Post by Ilya O. LevinI would like to bring to your attention the paper
"Sapparot-2. Fast Pseudo-Random Number Generator".
The purpose of this paper is to introduce an enhanced
version of Sapparot. It is a high-speed pseudo-random
number generator efficient in both software and hardware
yet very simple.
The paper is available at
http://www.literatecode.com/get/sapparot2.pdf
Your paper talks about this as a PRNG, and yet you have a section in it
about security, and you're posting to sci.crypt.research; both of these
lead me to the impression that you think it might be useful as a stream
cipher. By the standards stream ciphers are currently held to, I don't
think it is. Although it might be a perfectly good PRNG for statistical
or gaming applications.
There is a class of attacks called "Guess-and-Determine" attacks. In
these we first tally up what we know about the various unknown values,
usually considered as single bits. Things like "this xor that xor carry
= known". Choose the equation with the least unknowns, and guess the
value of one of them. Eventually this will allow us to infer
("determine") the value of some other unknown bit, so we get to a place
where we start to get two-for-the-price-of-one. Soon after that
happens, we start to get to a point where we can check whether the
results seem to "add up" -- where, if we guessed wrong, we'll get a
contradiction, and can backtrack.

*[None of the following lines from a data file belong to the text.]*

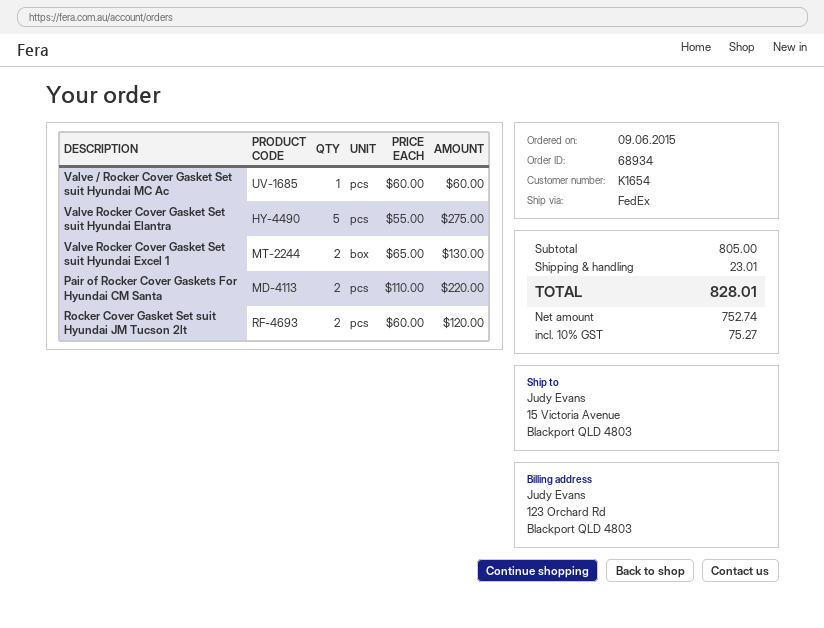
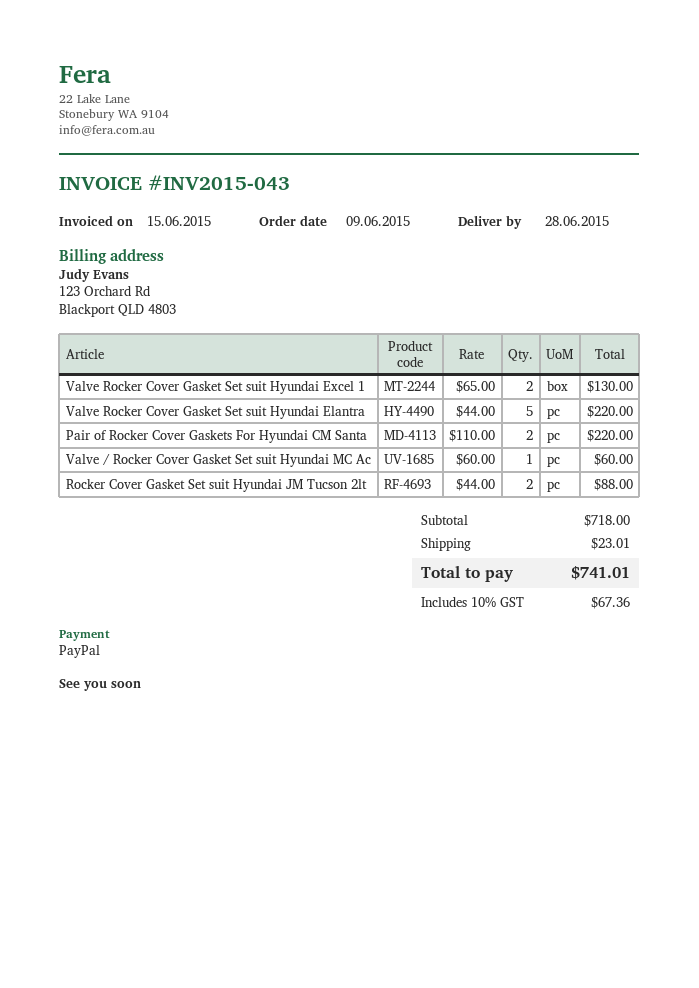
Valve Rocker Cover Gasket Set suit Hyundai Elantra: 5 x 55.00 = 275.00 -> 5 x 44.00 = 220.00
Rocker Cover Gasket Set suit Hyundai JM Tucson 2lt: 2 x 60.00 = 120.00 -> 2 x 44.00 = 88.00
subtotal: 805.00 -> 718.00
tax: 10% = 75.27 -> 10% = 67.36
total: 828.01 -> 741.01

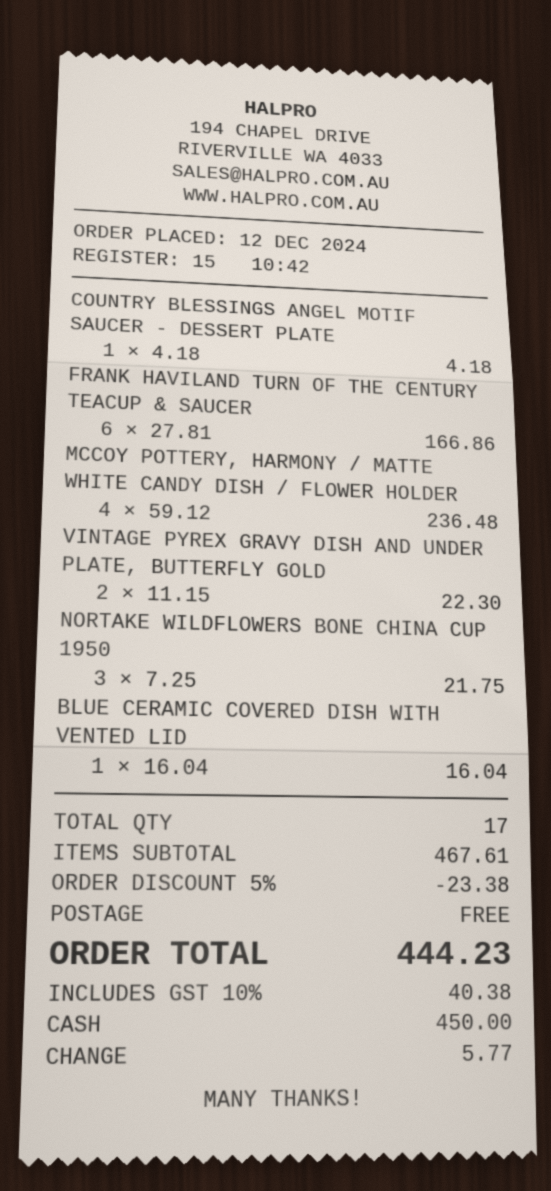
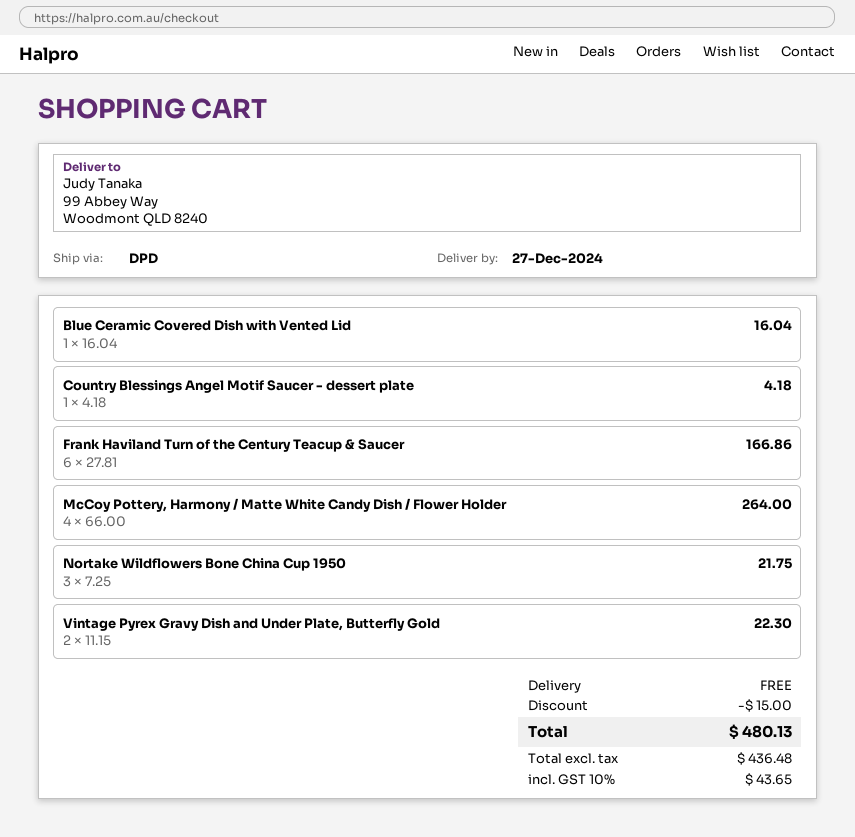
MCCOY POTTERY, HARMONY / MATTE WHITE CANDY DISH / FLOWER HOLDER: 4 x 59.12 = 236.48 -> 4 x 66.00 = 264.00
discount: 23.38 -> 15.00
tax: 10% = 40.38 -> 10% = 43.65
total: 444.23 -> 480.13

Our paper
http://www.qualcomm.com.au/PublicationsDocs/new_snow_gd3.pdf shows one
application of this technique in all its glory, where we manage to
recover the key for the original version of SNOW in
less-than-brute-force time. (And I'm not talking about time-memory
tradeoffs here, which you mention in your paper.)
I can see a fairly straightforward way to apply this kind of attack to
Sapparot-2. There's only one thing in there that prevents it being
pretty easy, and that's the variable rotation by the B column, applied
to the C column. (The carries from the integer additions are only a
minor complication, best handled by working from least significant bits
upward where possible.) So, we work around the rotation. Assuming that
it really is a fairly OK PRNG, we can assume that any desired value for
that rotation occurs uniformly at random. (In all the discussion that
follows, I'll use numbers for the t = 32 bit version.) It seems to me
that it will be advantageous to the attacker to keep the incoming "A"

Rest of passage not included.